** Task to carry out **
Please copy each line from the entries that contains the string "radius".

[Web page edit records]
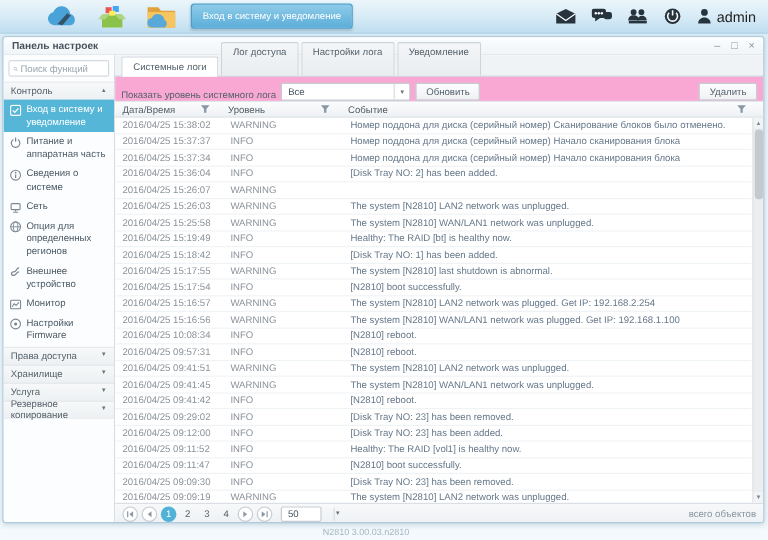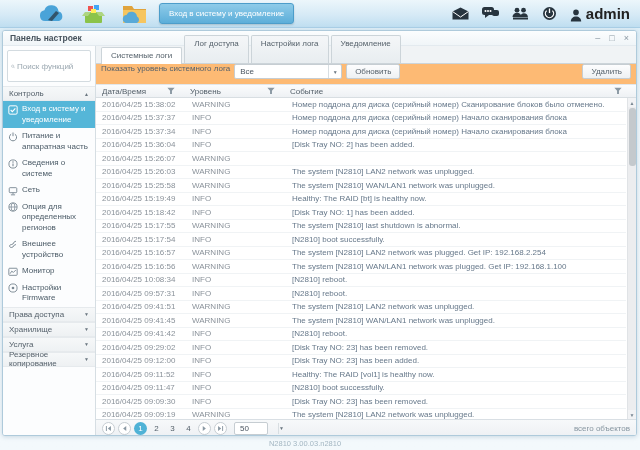--- a/index.html
+++ b/index.html
@@ -11,36 +11,36 @@
   
   .taskbar { position:absolute; top:0; left:0; width:640px; height:28px;
     background:linear-gradient(180deg,#ecf6fb 0,#d6eaf6 55%,#bfdef0 100%);
     border-bottom:1px solid #a9cfe6; display:flex; align-items:center; padding:0 10px; }
   .tb-left { display:flex; align-items:center; gap:16px; margin-left:28px; }
   .task-btn { margin-left:12px; height:21px; padding:0 9px; display:flex; align-items:center;
     background:linear-gradient(180deg,#8ecbe9 0,#5caed9 100%);
     border:1px solid #4c9dca; border-radius:3px; color:#fff; font-size:8px;
     box-shadow:0 1px 2px rgba(0,0,0,.15); cursor:pointer; }
   .tb-right { margin-left:auto; display:flex; align-items:center; gap:13px; color:#27343e; }
-  .tb-user { display:flex; align-items:flex-end; gap:4px; font-size:15px; color:#222;font-weight:bold; }
+  .tb-user { display:flex; align-items:center; gap:4px; font-size:12px; color:#222; }
 
   
   .window { position:absolute; top:30px; left:2px; width:635px; height:406px;
     background:#fff; border:1px solid #aecadb; border-radius:3px;
     box-shadow:0 1px 4px rgba(80,120,150,.25); overflow:hidden; }
   .titlebar { height:15px; display:flex; align-items:center; padding:0 7px;
     background:linear-gradient(180deg,#fbfdfe,#f0f5f8); border-bottom:1px solid #e3eaef; }
   .title { font-size:8.5px; font-weight:bold; color:#46525c; }
   .win-controls { margin-left:auto; display:flex; gap:9px; color:#8a98a3; font-size:9px; line-height:9px; }
   .win-controls span { cursor:pointer; }
   .win-body { display:flex; height:390px; }
 
   
   .sidebar { width:93px; background:#fcfdfe; border-right:1px solid #d6dee3; font-size:8px; color:#4a5a66; }
-  .search-box { margin:4px; height:32px; background:#fff; border:1px solid #d3dbe0; border-radius:2px;
+  .search-box { margin:4px; height:14px; background:#fff; border:1px solid #d3dbe0; border-radius:2px;
     display:flex; align-items:center; padding:0 3px; gap:2px; }
   .search-box input { border:0; outline:0; width:70px; font-size:8px; color:#55616b; background:transparent;
     font-family:inherit; }
   .search-box input::placeholder { color:#9aa7b0; }
   .acc-header { height:15px; display:flex; align-items:center; padding:0 6px;
     background:linear-gradient(180deg,#f6f8f9,#eef1f3);
     border-top:1px solid #e6eaed; border-bottom:1px solid #e6eaed; color:#55616b; cursor:pointer; }
   .acc-arrow { margin-left:auto; font-size:5px; color:#6a7680; }
   .nav-item { display:flex; gap:4px; padding:3px 3px 3px 5px; line-height:10.5px; cursor:pointer; }
   .nav-item .ni-icon { flex:0 0 10px; color:#7a8893; margin-top:0.5px; }
@@ -48,22 +48,22 @@
   .nav-item.active .ni-icon { color:#fff; }
 
   
   .main { flex:1; display:flex; flex-direction:column; background:#fff; min-width:0; }
   .tabstrip { height:18px; background:#f0f3f5; border-bottom:1px solid #ccd4d9;
     display:flex; align-items:flex-end; padding-left:5px; }
   .tab { height:28px; line-height:15px; padding:0 9px; font-size:8px; color:#55616b;
     background:linear-gradient(180deg,#f4f6f8,#e8edf0); border:1px solid #ccd4d9; border-bottom:none;
     border-radius:2px 2px 0 0; margin-right:2px; cursor:pointer; position:relative; }
   .tab.active { background:#fff; height:17px; line-height:16px; margin-bottom:-1px; z-index:2; }
-  .toolbar { height:21px; background:#fdba74; border-bottom:1px solid #e2e7eb;
-    display:flex; align-items:flex-start; padding:0 5px; gap:4px; font-size:8px; color:#55616b; }
+  .toolbar { height:21px; background:#f9a8d4; border-bottom:1px solid #e2e7eb;
+    display:flex; align-items:flex-end; padding:0 5px; gap:4px; font-size:8px; color:#55616b; }
   .combo { height:15px; background:#fff; border:1px solid #c6cdd2; border-radius:2px;
     display:flex; align-items:center; cursor:pointer;gap:24px; }
   .combo .val { padding:0 5px; flex:1; font-size:8px; color:#4a5560; }
   .combo .arr { width:13px; align-self:stretch; border-left:1px solid #d8dee2;
     display:flex; align-items:center; justify-content:center; font-size:5px; color:#6a7680; }
   .combo.lvl { width:108px; }
   .btn { height:15px; padding:0 8px; font-size:8px; color:#55616b;
     background:linear-gradient(180deg,#fdfdfe,#eef1f3); border:1px solid #c6cdd2; border-radius:2px;
     display:flex; align-items:center; cursor:pointer; }
   .btn.delete { margin-left:auto; }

** Exercise answer **
     border:1px solid #4c9dca; border-radius:3px; color:#fff; font-size:8px;
     background:#fff; border:1px solid #aecadb; border-radius:3px;
-  .search-box { margin:4px; height:32px; background:#fff; border:1px solid #d3dbe0; border-radius:2px;
+  .search-box { margin:4px; height:14px; background:#fff; border:1px solid #d3dbe0; border-radius:2px;
     border-radius:2px 2px 0 0; margin-right:2px; cursor:pointer; position:relative; }
   .combo { height:15px; background:#fff; border:1px solid #c6cdd2; border-radius:2px;
     background:linear-gradient(180deg,#fdfdfe,#eef1f3); border:1px solid #c6cdd2; border-radius:2px;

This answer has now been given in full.